This type of synergy relates to the product price or revenue generated by the business. Their main objective is to generate greater revenues from the operation of two or more businesses in collusion. In this process, the firms share their resources, skills and capabilities to expand their business operations in the form of more products or services. This also enables the business to operate with more cash flow at disposal in the short run. By creating a pool of suppliers and customers, the merged businesses generate a greater capacity for the production of goods. Furthermore, the formation of horizontal mergers (a merger between companies of different industries) or vertical mergers (a merger between firms of the same industry) allows the businesses to explore new market opportunities and expand their operations. (Jallow, Masazing and Basit, 2017).

Value creation in mergers and acquisitions (M&A)

Financial, operational and collusive synergies can improve the performance of businesses after the formation of the M&A. These synergies further create value for the shareholders in the form of efficiency gains. This process is termed as ‘value creation’ (Kurokawa, 2010). The value creation process can be of two types.
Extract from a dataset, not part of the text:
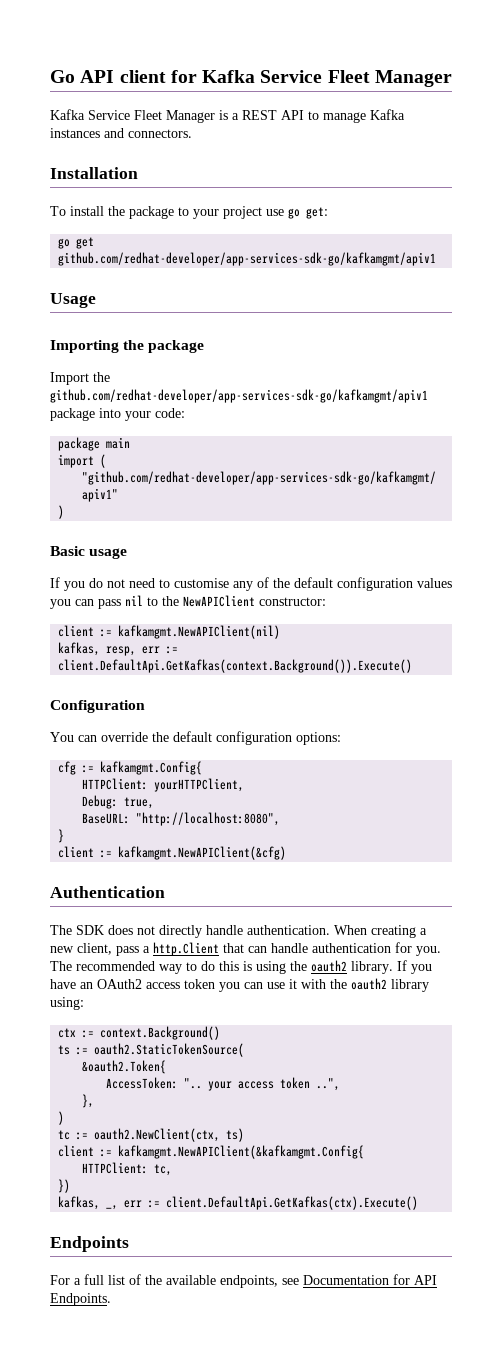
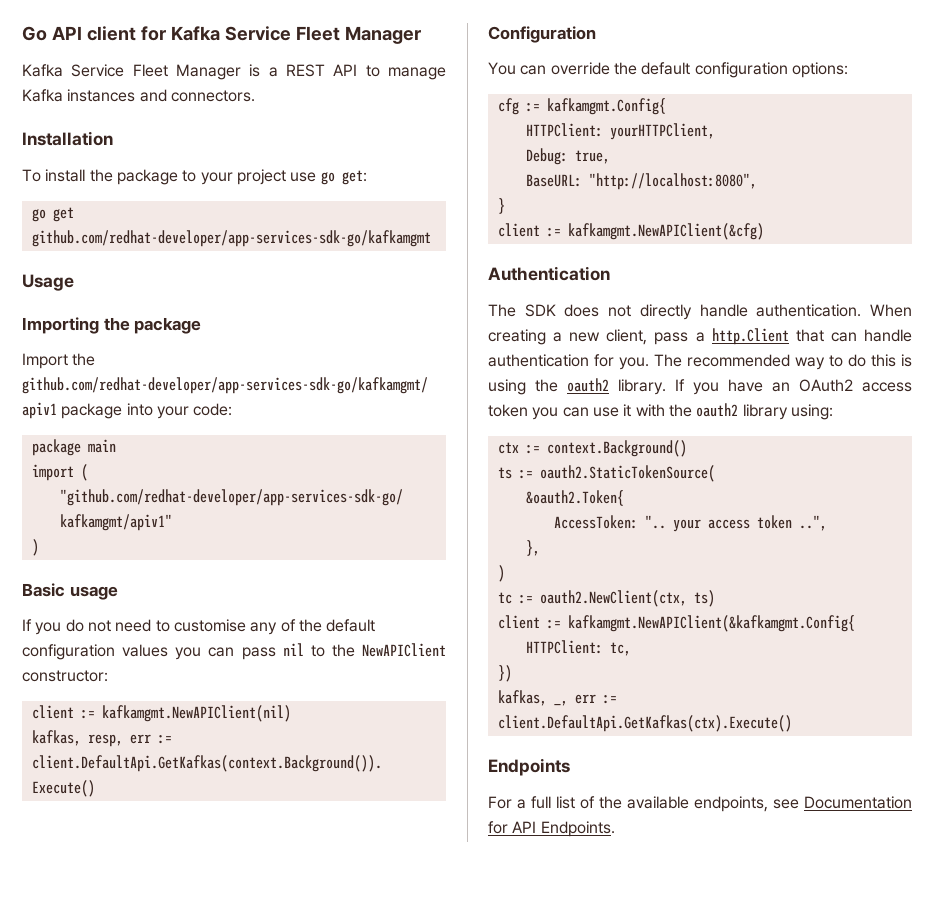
- go get github.com/redhat-developer/app-services-sdk-go/kafkamgmt/apiv1
+ go get github.com/redhat-developer/app-services-sdk-go/kafkamgmt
The traditional value creation process  

Companies before the year 2000 merged to expand their production capacity as well as to reduce costs. Therefore, the traditional value creation process focused on achieving economies of scale and efficiency enhancement. However, the 19th-century merged businesses failed to capture the combination synergies focusing on cost and capital. The reason was that the businesses were not ready to face the uncertainty and risk related to such synergies. The businesses have therefore not considered the revenue synergies in the value creation process. The ignorance has costed the businesses in terms of the loss in value (Vargo, Maglio and Akaka, 2008).                   

The notion of integration of two businesses to create value from the M&A in the traditional process had some loopholes. The cultural conflict was realized as one of the reasons for the failure of integrated firms to create value (Remanda, 2016). Secondly, they could not adapt to the new justifications of merging or acquiring. Furthermore, they resorted to value destructing ways, like changing policies to reward employees or cancelling the rewards for the acquired firms. Lastly, there was a lack of articulation from the leaders regarding the new purpose of the combined firms. The need for better leadership, organizational structure and the similarity behind the motive of the merger are realized under the traditional value creation process (Swaminathan, Murshed and Hulland, 2008).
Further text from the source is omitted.